Tabular Data

With a couple of practical examples, we will discover tips on how to work with tabular data, where to find it, and the various sources and formats you can explore. This chapter will guide you through working with different types of structured data, enabling you to extract, transform, and analyze information from multiple sources.

Info

This chapter is an extension to the previous pandas chapter. It should equip you with the necessary skills to acquire data from various different sources.

Our journey will cover a selection of following topics:

Excel: Learn how to read spreadsheets
Web Scraping: Extract tables directly from online sources
File Writing: Save your data to disk
Various Sources: An incomplete list of further data sources

Prerequisites

For this chapter we recommend to initialize a new project. Additionally, create a new virtual environment and activate it.

You should end up with a project structure similar to:

📁 tabular/
├── 📁 .venv/
└── 📄 tabular_data.ipynb

Excel

Let's start off with arguably the most common data source: Excel spreadsheets.

Reading Excel files can be straightforward, if they are properly structured! However, if you see files like these...

... run, or it will take you several days to parse the file.

Although, the example might exaggerate, it is not uncommon to encounter spreadsheets that are easily readable by humans but hard to parse by machines. Like in the example, the title, empty rows and columns, merged cells, column names spanning multiple lines, pictures and other formatting can make it difficult to extract the data in a structured manner.

Reading Excel files

Download the following (structured) file to get started:

Student data

Data source: Statistik Austria - data.statistik.gv.at¹

Place the file within your project directory. The data set contains the number of students enrolled at universities of applied sciences in Austria per semester.

If you are an MCI student, you are part of this data set!

Interested in the creation of the Excel?

Since, Statistik Austria provides the data across three files, a Python script was used to merge everything into a single Excel.

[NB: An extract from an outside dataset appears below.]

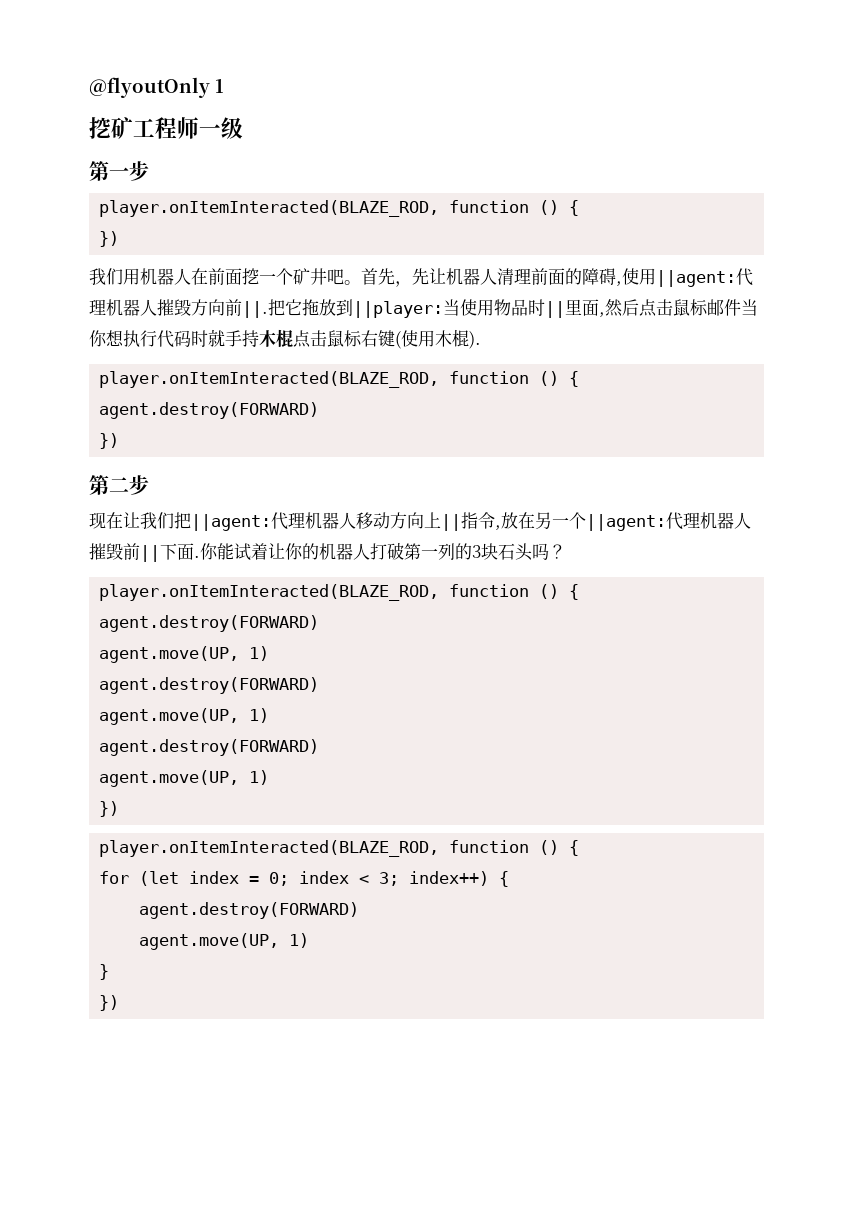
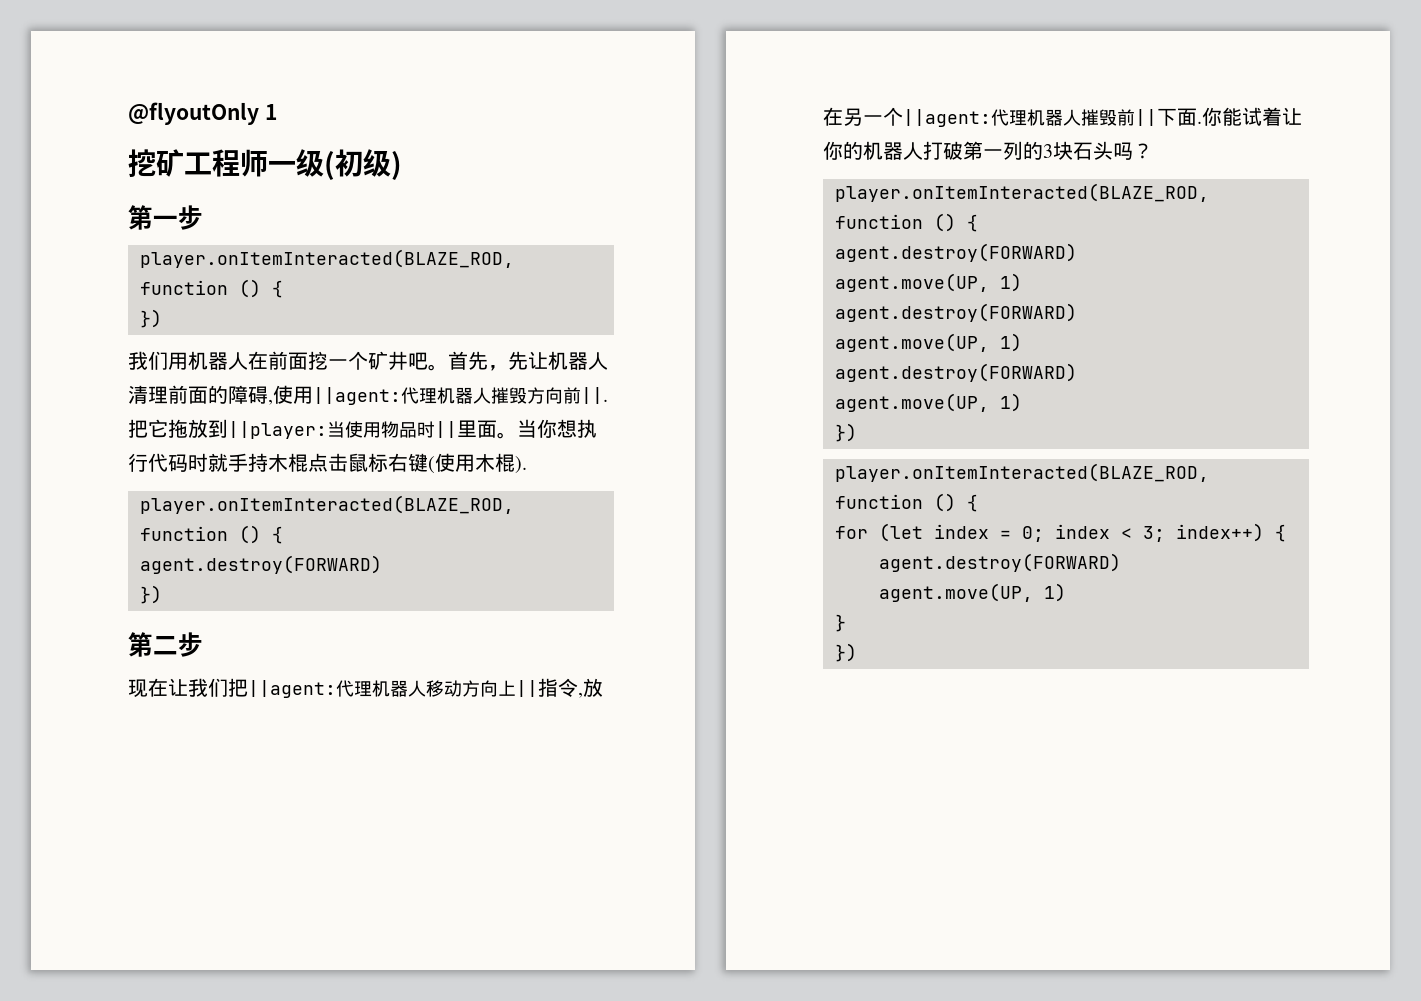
(243, 128) none -> [324,149,402,180] (初级)
[599,299,741,317] ,然后点击鼠标邮件 -> [497,432,517,439] 。

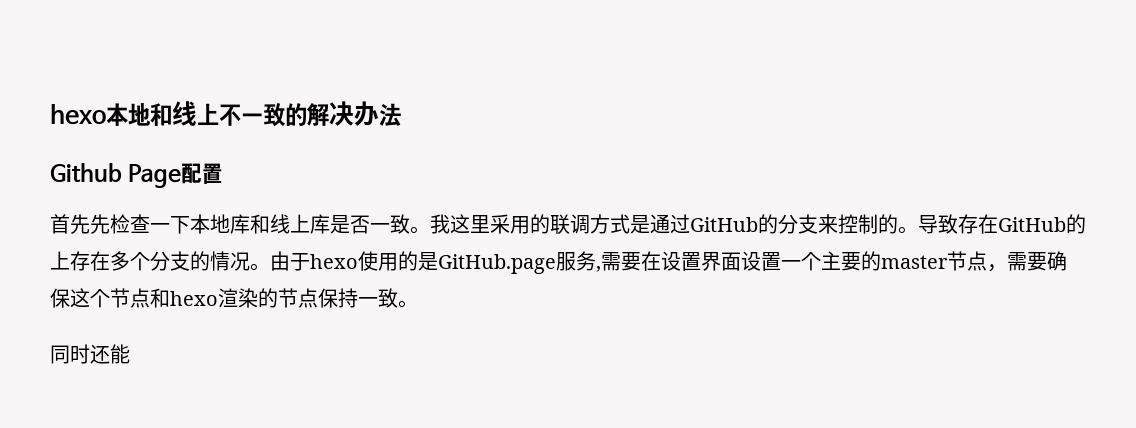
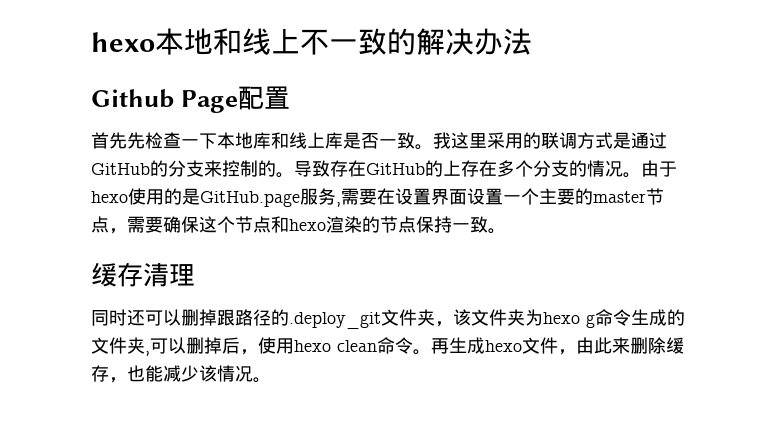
(418, 304) none -> [91,262,195,287] // 缓存清理
[110,344,130,364] 能 -> [145,309,685,329] [91,337,684,356] [91,365,271,383] 可以删掉跟路径的.deploy_git文件夹，该文件夹为hexo g命令生成的文件夹,可以删掉后，使用hexo clean命令。再生成hexo文件，由此来删除缓存，也能减少该情况。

Below you can find the code snippet:

# Data from:
# https://data.statistik.gv.at/web/meta.jsp?dataset=OGD_fhsstud_ext_FHS_S_1
import pandas as pd

students = pd.read_csv("OGD_fhsstud_ext_FHS_S_1.csv", sep=";")
semester = pd.read_csv(
    "OGD_fhsstud_ext_FHS_S_1_C-SEMESTER-0.csv",
    sep=";",
    usecols=["code", "name"],
)
header = pd.read_csv(
    "OGD_fhsstud_ext_FHS_S_1_HEADER.csv", sep=";", usecols=["code", "name"]
)

# replace column codes with their corresponding names
students = students.rename(
    columns={row["code"]: row["name"] for _, row in header.iterrows()}
)
# replace semester codes with their descriptions
students.Berichtssemester = students.Berichtssemester.replace(
    {row["code"]: row["name"] for _, row in semester.iterrows()}
)

# get term
students["Semester"] = students.Berichtssemester.str.split(" ").str[0]

# write Excel
students.to_excel("fhsstud.xlsx", index=False)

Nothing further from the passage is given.